She stares at me for a long time. Just stares, this mean, ugly stare that says Marty, I want to pound your face into ground mutton. I've never seen this from her before, and didn't know she was capable of it. She's a librarian, but you know that.
I just keep on grinding out the sausage links, casing them up, twisting, and hanging. I have thirty pounds left, and I'm not wasting it. It's my job. You have a job, so you understand, I'm sure. I wouldn't tell you to stop docenting little kids at the museum. I wouldn't tell her to stop shelving her books.
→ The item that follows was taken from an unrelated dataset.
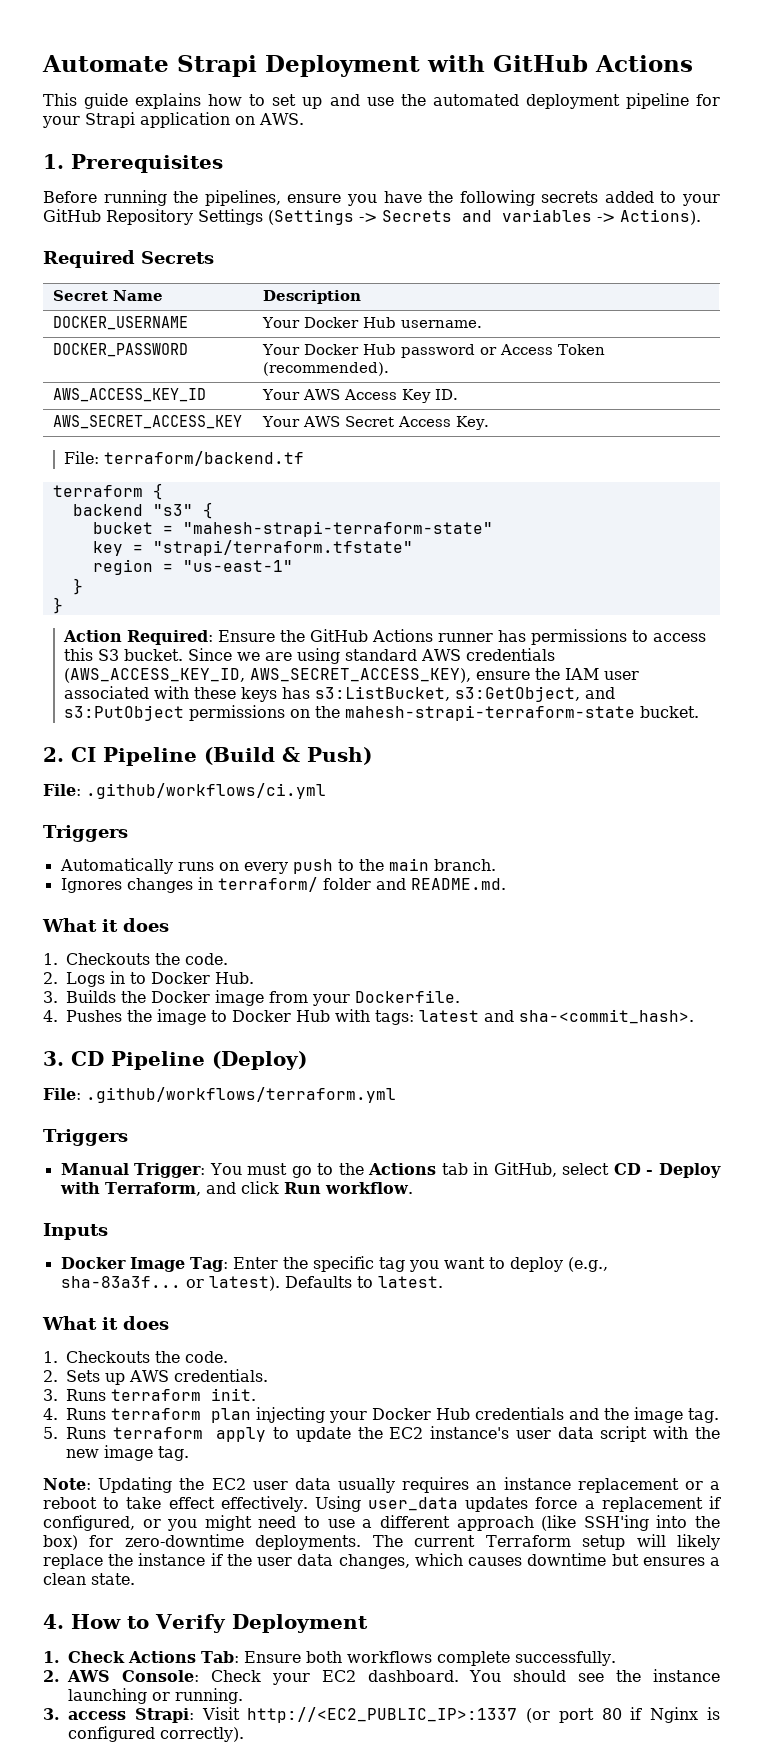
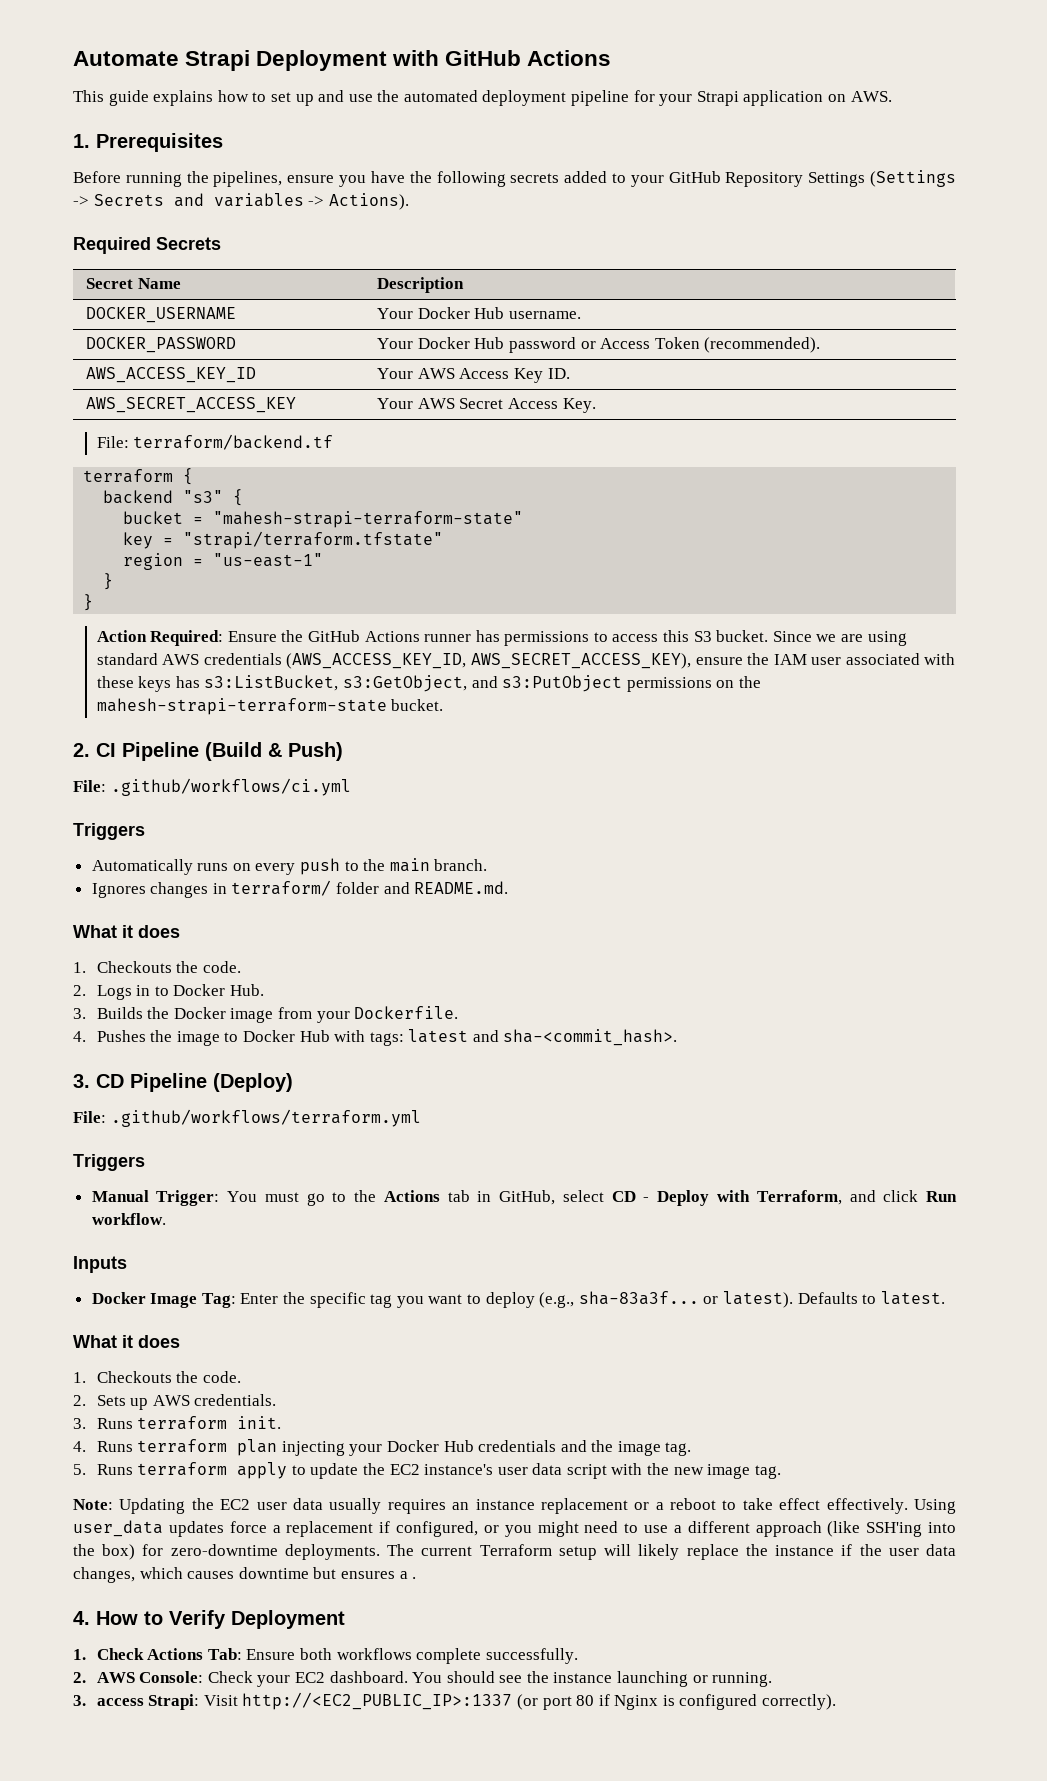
- The current Terraform setup will likely replace the instance if the user data changes, which causes downtime but ensures a clean state.
+ The current Terraform setup will likely replace the instance if the user data changes, which causes downtime but ensures a .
So she leaves. She puts Gus in my station wagon, and she leaves. In the morning, I find a note taped to the mailbox, detailing the atrocities I've inflicted upon her for the past six years: how I always smelled like I'd just rolled around in a bucket of intestines; how we were probably the only people in New York who consistently had pepperoni logs stacked on the nightstand; how I was in our bathroom one time, brushing my teeth while her cousin was showering, and I tripped and fell into the curtain and ripped it off the hook and then had to break my fall, and one of my hands ended up grazing her nipple on the way down. There are others, but you get the idea. She hasn't been happy for years, our Karen. Apparently I'm like a contagion, and she should have quarantined herself a long time ago. She feels infected by me. And did I realize we haven't even made love for over a year? It's as if we just forgot to have kids. Mostly, we're just a bad fit, always have been. Square peg, rhombus hole. Close, but a little cockeyed. She's cosmopolitan, I'm rural.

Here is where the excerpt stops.